I am learning spark using databricks community edition notebook. I have created sample data with few rows. As data is really small it should not have exchange phase in query plan. I tried broadcast too, still I see exchange phase. Do these configuration do not work on DB community edition notebook?
import org.apache.spark.sql.functions.{col,regexp_replace}
val authorBook = sc.parallelize(Seq(("a1" , "b1") , ("a1","b2") , ("a2" , "b3"),("a3" , "b4")))
val schemaColumn = Seq("author","book")
val df = authorBook.toDF(schemaColumn:_*)
val bookSold = sc.parallelize(Seq(("b1",100) , ("b2" , 500) , ("b3" , 400) , ("b4" , 500)) )
val bookSchema = Seq("book" , "sold_copy")
val dfBook = bookSold.toDF(bookSchema:_*)
///val totalBookSold = df.repartition(4,col("book")).join(dfBook.repartition(4,col("book")) , "book")
sc.broadcast(dfBook)
val totalBookSold = df.join(dfBook , "book")
totalBookSold.explain(true)
Query plan is same with broadcast and without broadcast
== Physical Plan ==
*(3) Project [book#698, author#697, sold_copy#708]
+- *(3) SortMergeJoin [book#698], [book#707], Inner
:- Sort [book#698 ASC NULLS FIRST], false, 0
: +- Exchange hashpartitioning(book#698, 200), [id=#2071]
: +- *(1) Project [_1#694 AS author#697, _2#695 AS book#698]

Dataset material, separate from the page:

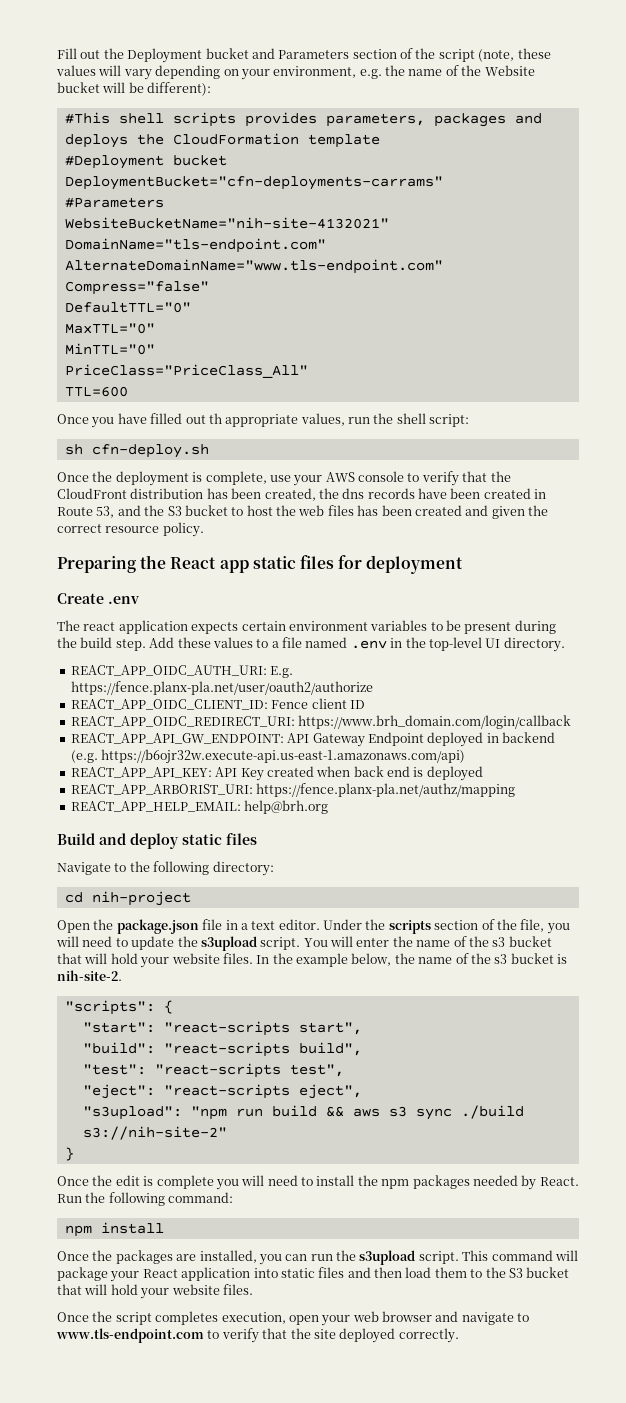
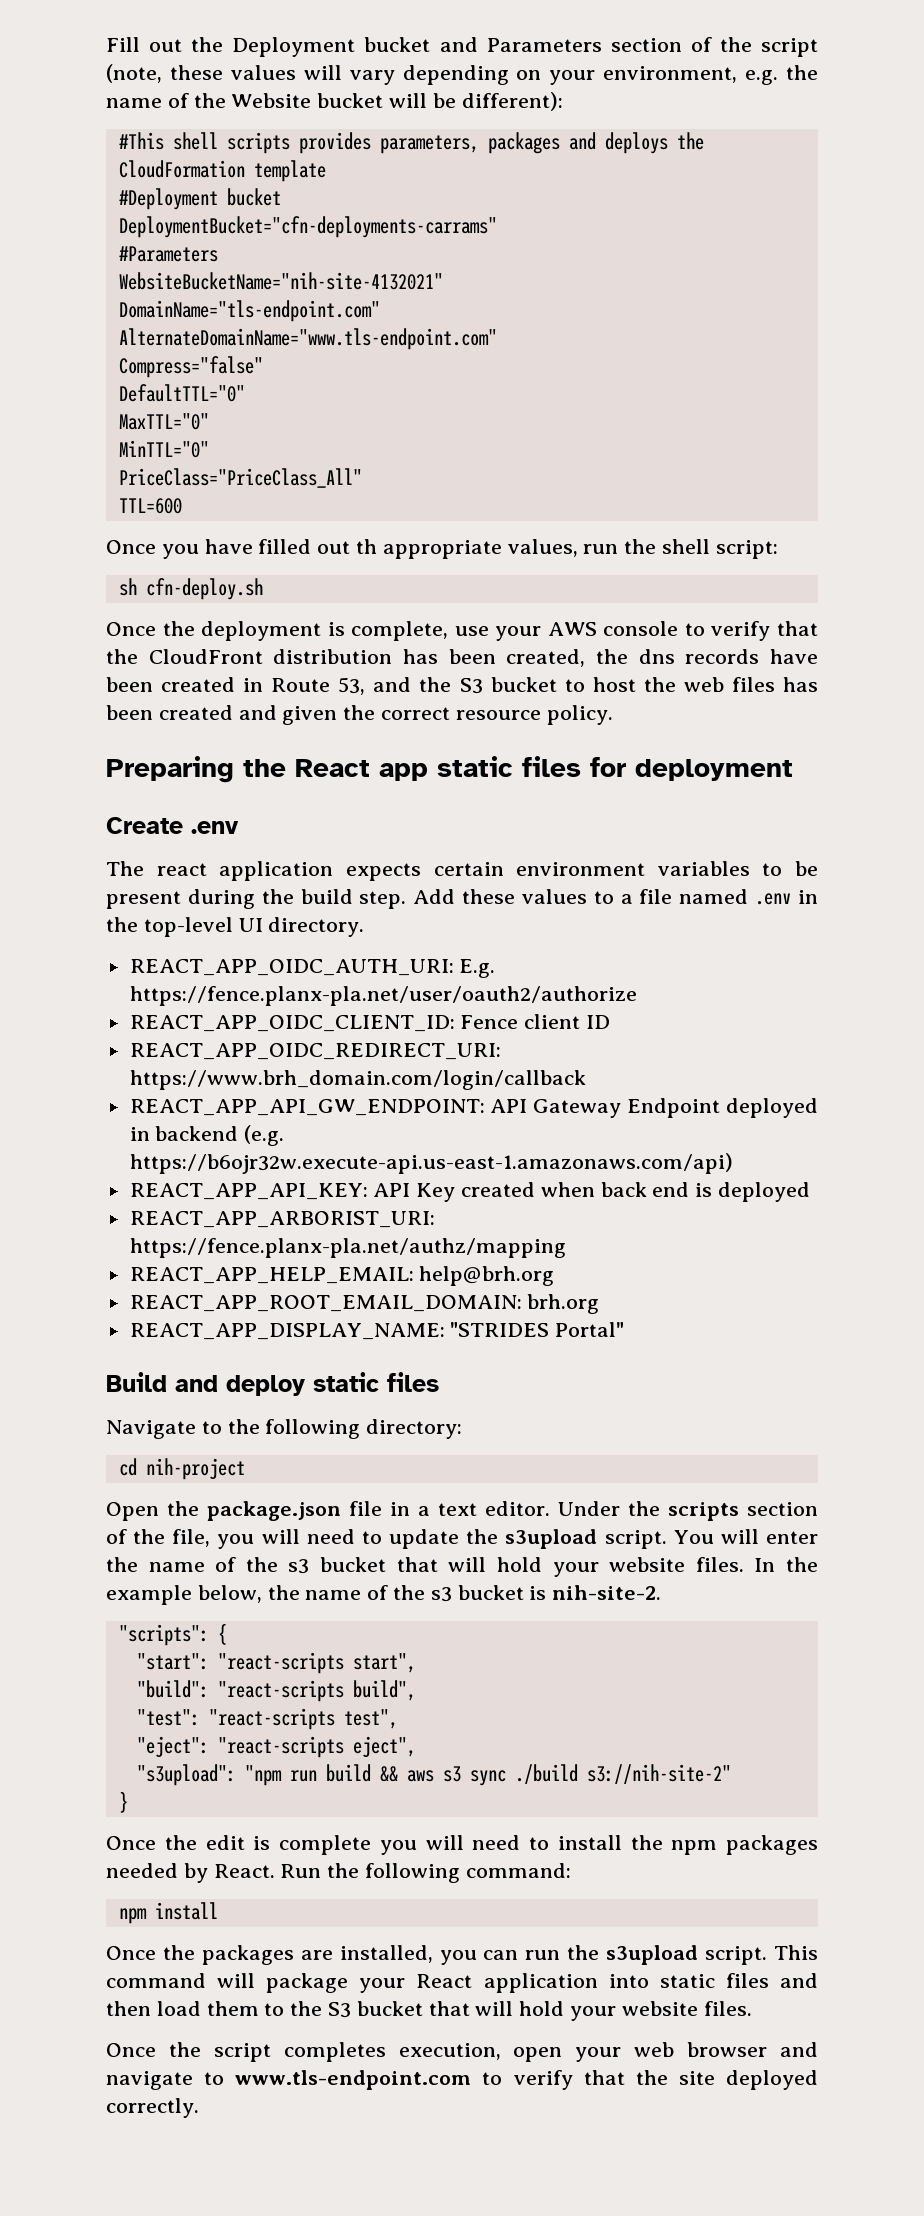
(329, 807) none -> [129,1294,600,1314] [129,1322,625,1340] // REACT_APP_ROOT_EMAIL_DOMAIN: brh.org // REACT_APP_DISPLAY_NAME: "STRIDES Portal"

: +- *(1) Filter isnotnull(_2#695)
: +- *(1) SerializeFromObject [staticinvoke(class org.apache.spark.unsafe.types.UTF8String, StringType, fromString, assertnotnull(input[0, scala.Tuple2, true])._1, true, false) AS _1#694, staticinvoke(class org.apache.spark.unsafe.types.UTF8String, StringType, fromString, assertnotnull(input[0, scala.Tuple2, true])._2, true, false) AS _2#695]
: +- Scan[obj#693]
+- Sort [book#707 ASC NULLS FIRST], false, 0
+- Exchange hashpartitioning(book#707, 200), [id=#2079]
+- *(2) Project [_1#704 AS book#707, _2#705 AS sold_copy#708]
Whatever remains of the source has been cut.